• [GOAL OF THE EXERCISE]: Line count for "initial": give how many lines in the data below contain it, with no other words.

====== TASK INPUT

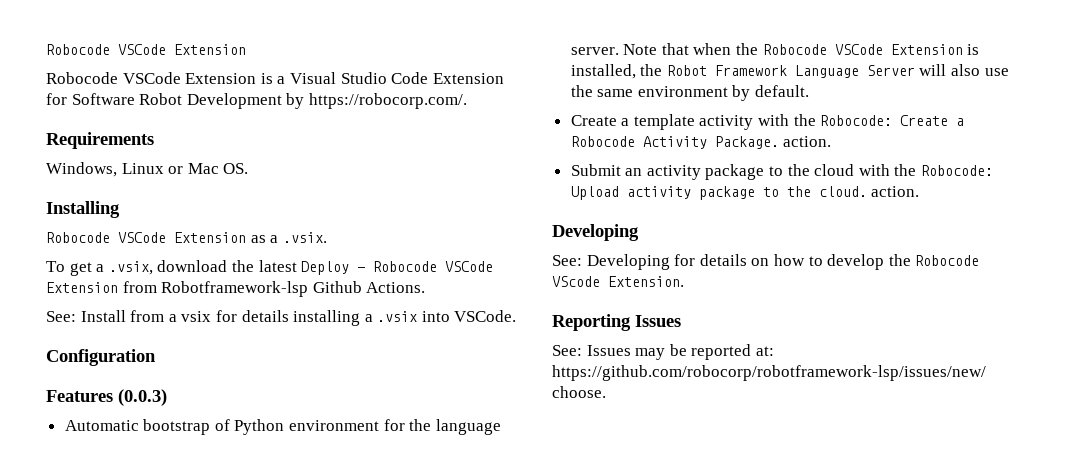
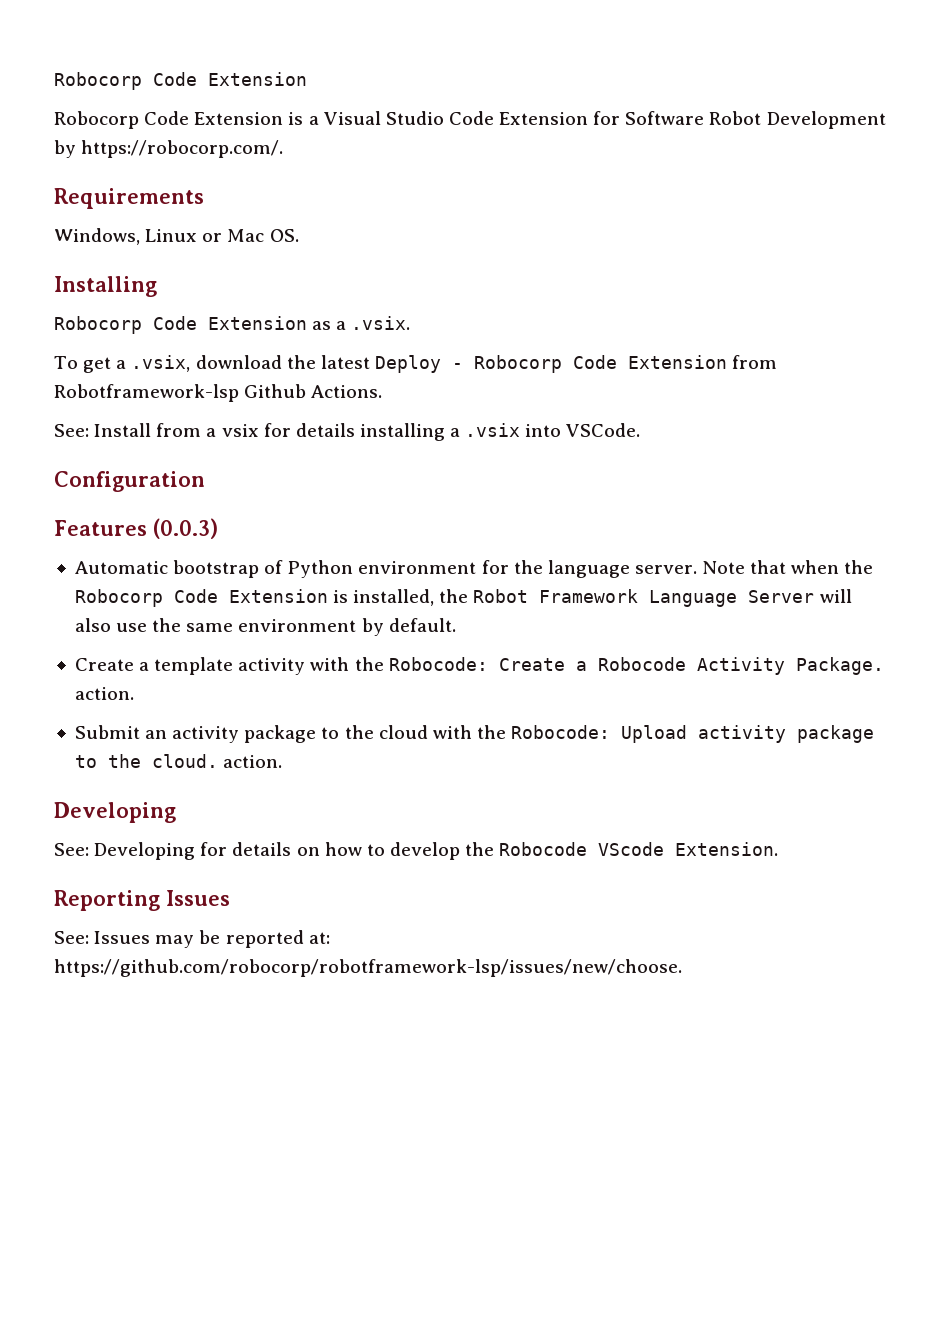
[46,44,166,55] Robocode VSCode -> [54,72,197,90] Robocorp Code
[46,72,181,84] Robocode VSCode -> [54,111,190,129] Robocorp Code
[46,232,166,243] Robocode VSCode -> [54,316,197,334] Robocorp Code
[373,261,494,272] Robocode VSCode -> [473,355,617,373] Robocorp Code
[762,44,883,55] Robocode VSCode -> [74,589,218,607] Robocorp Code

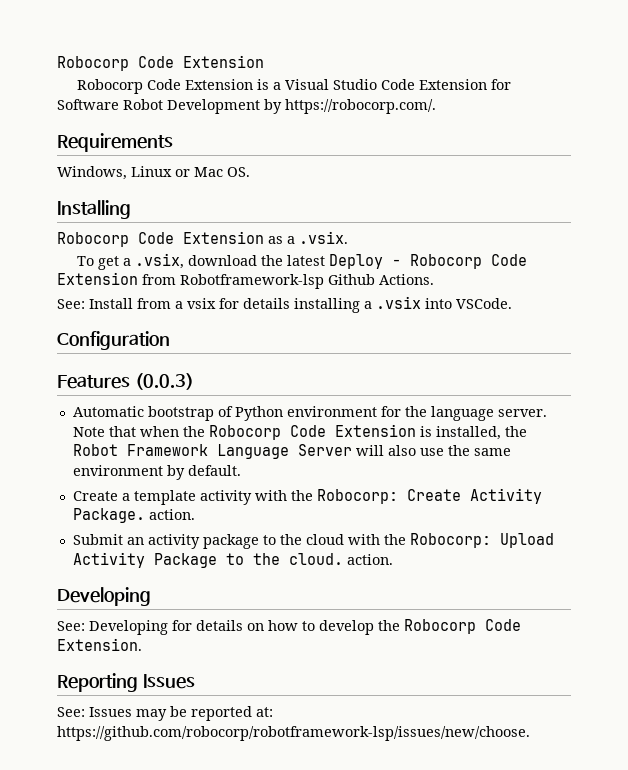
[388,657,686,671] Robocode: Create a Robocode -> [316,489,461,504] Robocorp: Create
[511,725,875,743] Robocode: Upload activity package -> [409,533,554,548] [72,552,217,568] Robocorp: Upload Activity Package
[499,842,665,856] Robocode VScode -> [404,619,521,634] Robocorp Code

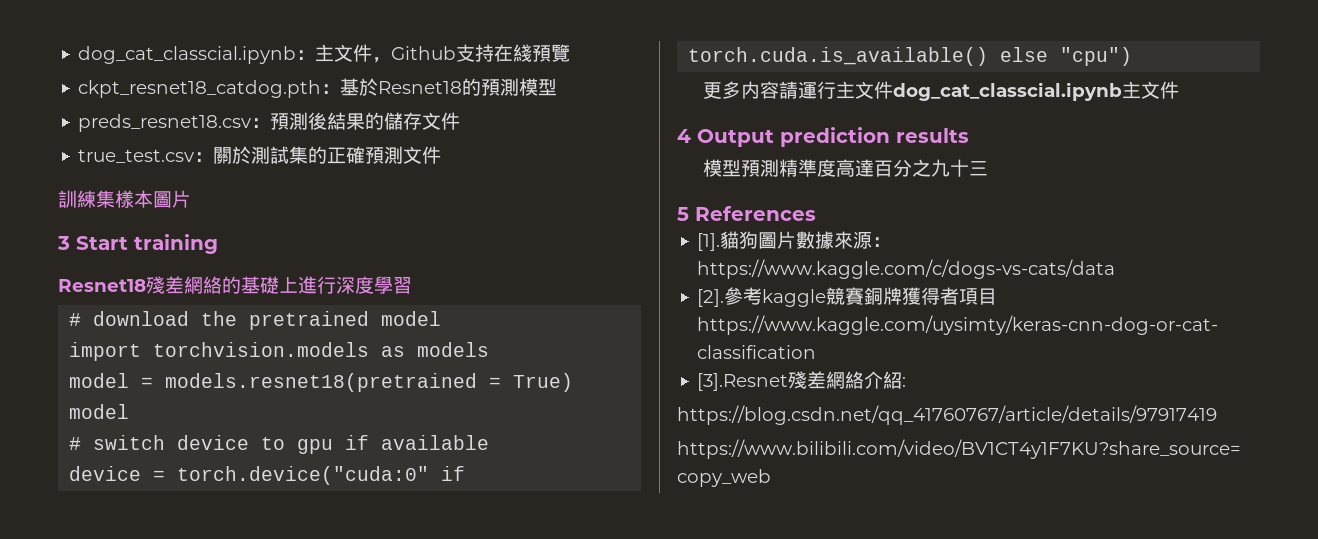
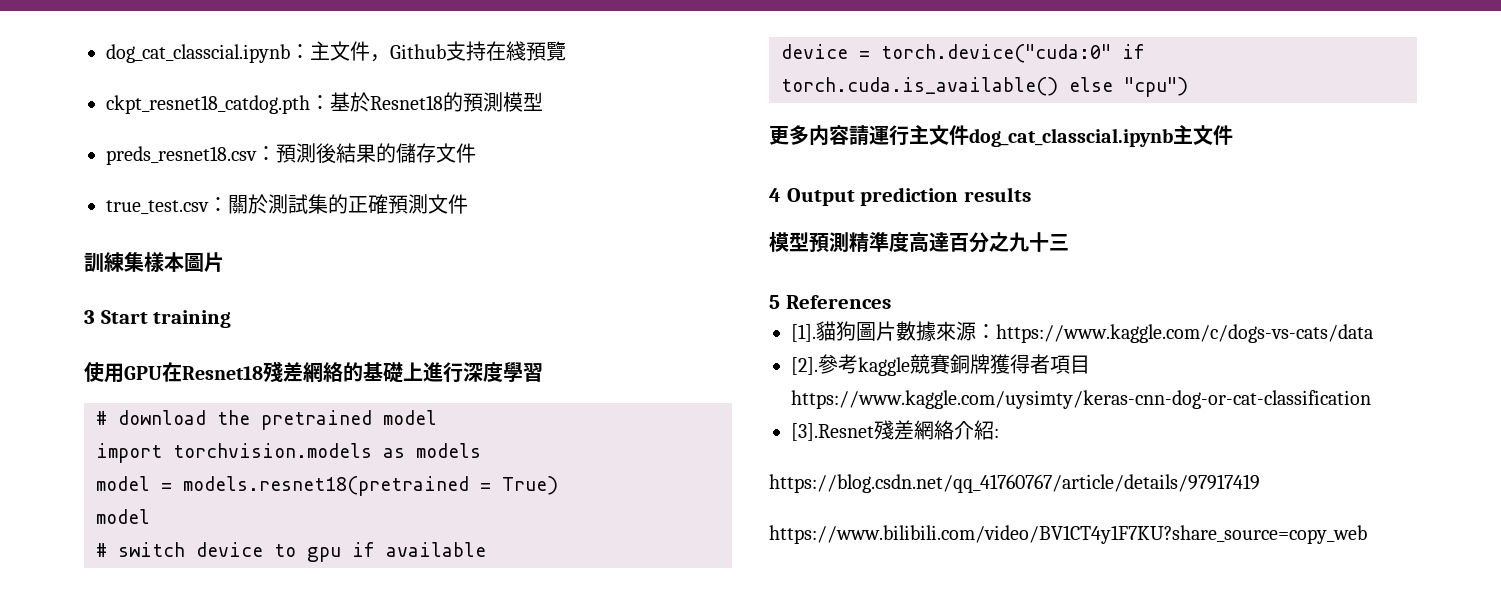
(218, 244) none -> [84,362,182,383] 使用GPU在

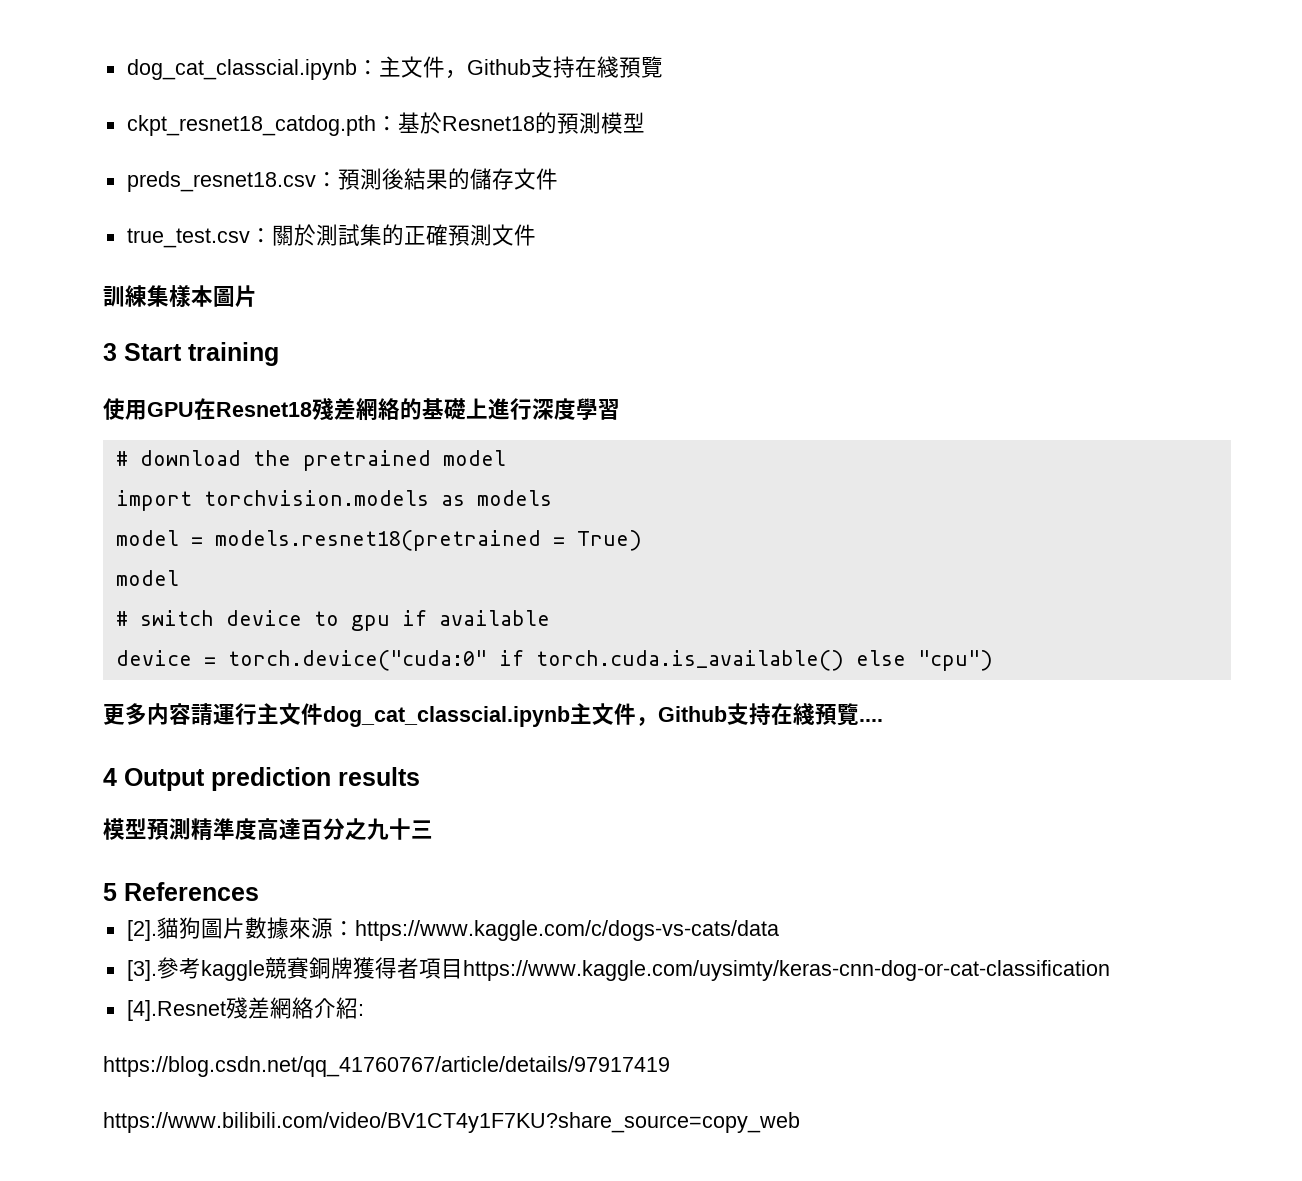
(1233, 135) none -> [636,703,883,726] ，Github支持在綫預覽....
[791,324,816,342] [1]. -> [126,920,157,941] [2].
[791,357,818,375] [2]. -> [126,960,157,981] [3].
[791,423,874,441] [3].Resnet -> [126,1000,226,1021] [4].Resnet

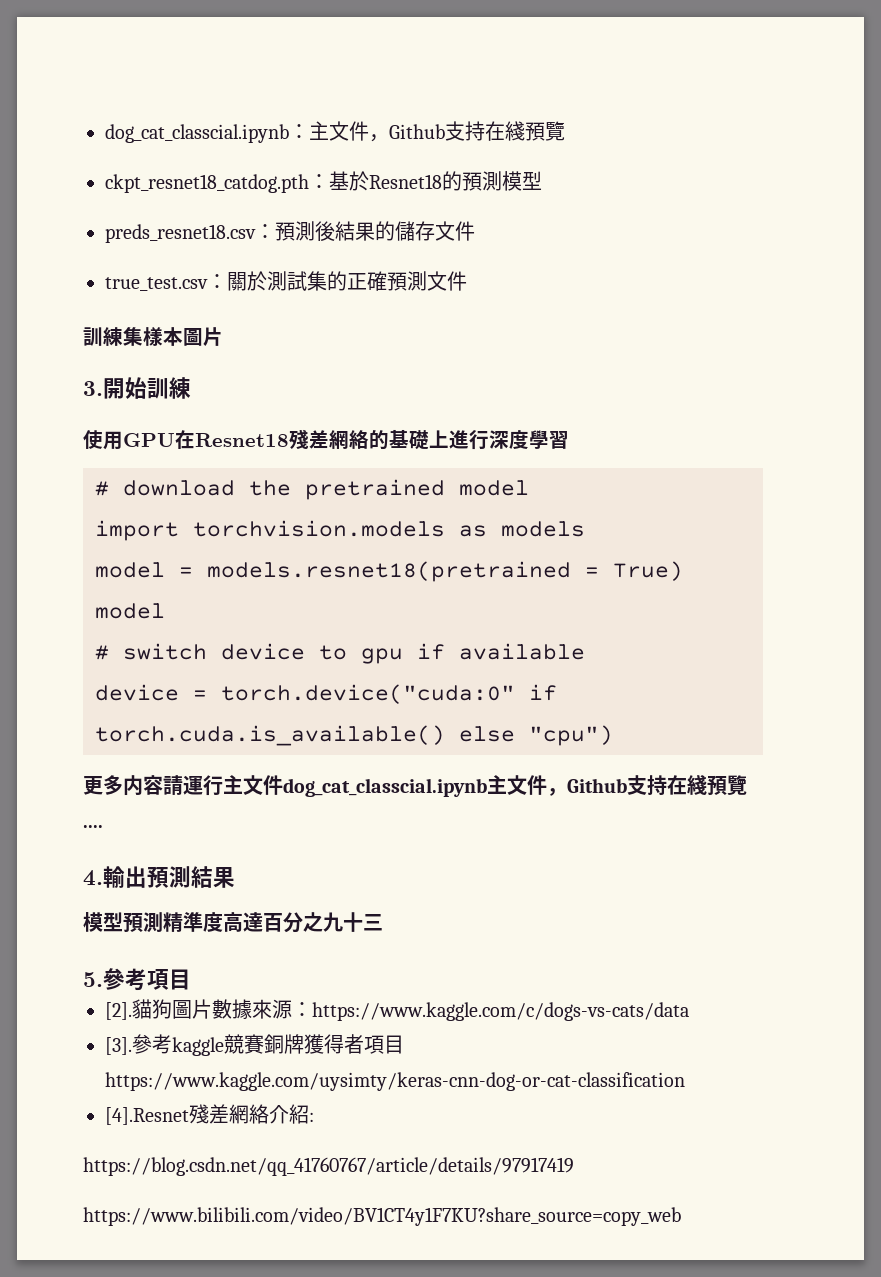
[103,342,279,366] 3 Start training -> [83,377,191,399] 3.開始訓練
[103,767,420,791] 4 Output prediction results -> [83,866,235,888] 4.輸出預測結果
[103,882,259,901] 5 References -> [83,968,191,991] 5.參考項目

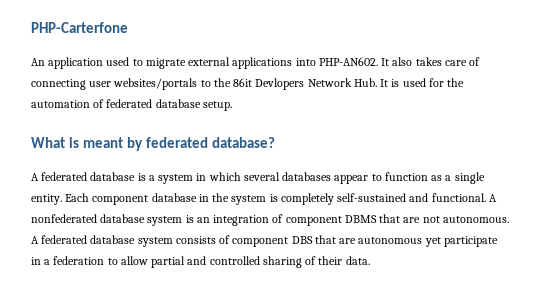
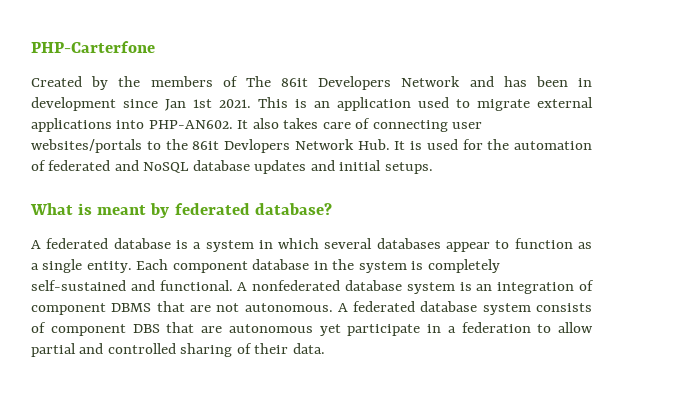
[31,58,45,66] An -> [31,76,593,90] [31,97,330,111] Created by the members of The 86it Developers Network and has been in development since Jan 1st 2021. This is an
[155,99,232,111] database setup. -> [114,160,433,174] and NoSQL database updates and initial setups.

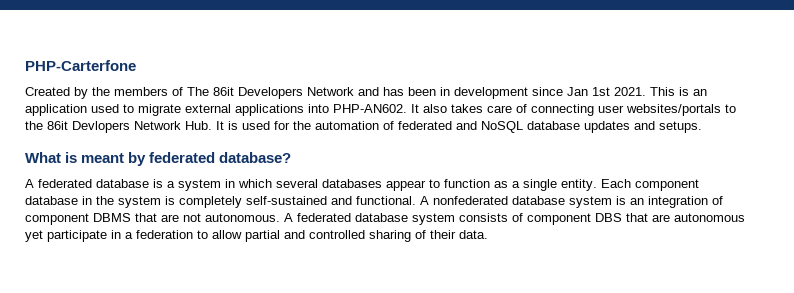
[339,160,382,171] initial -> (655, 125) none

============

• [EXERCISE ANSWER]: 2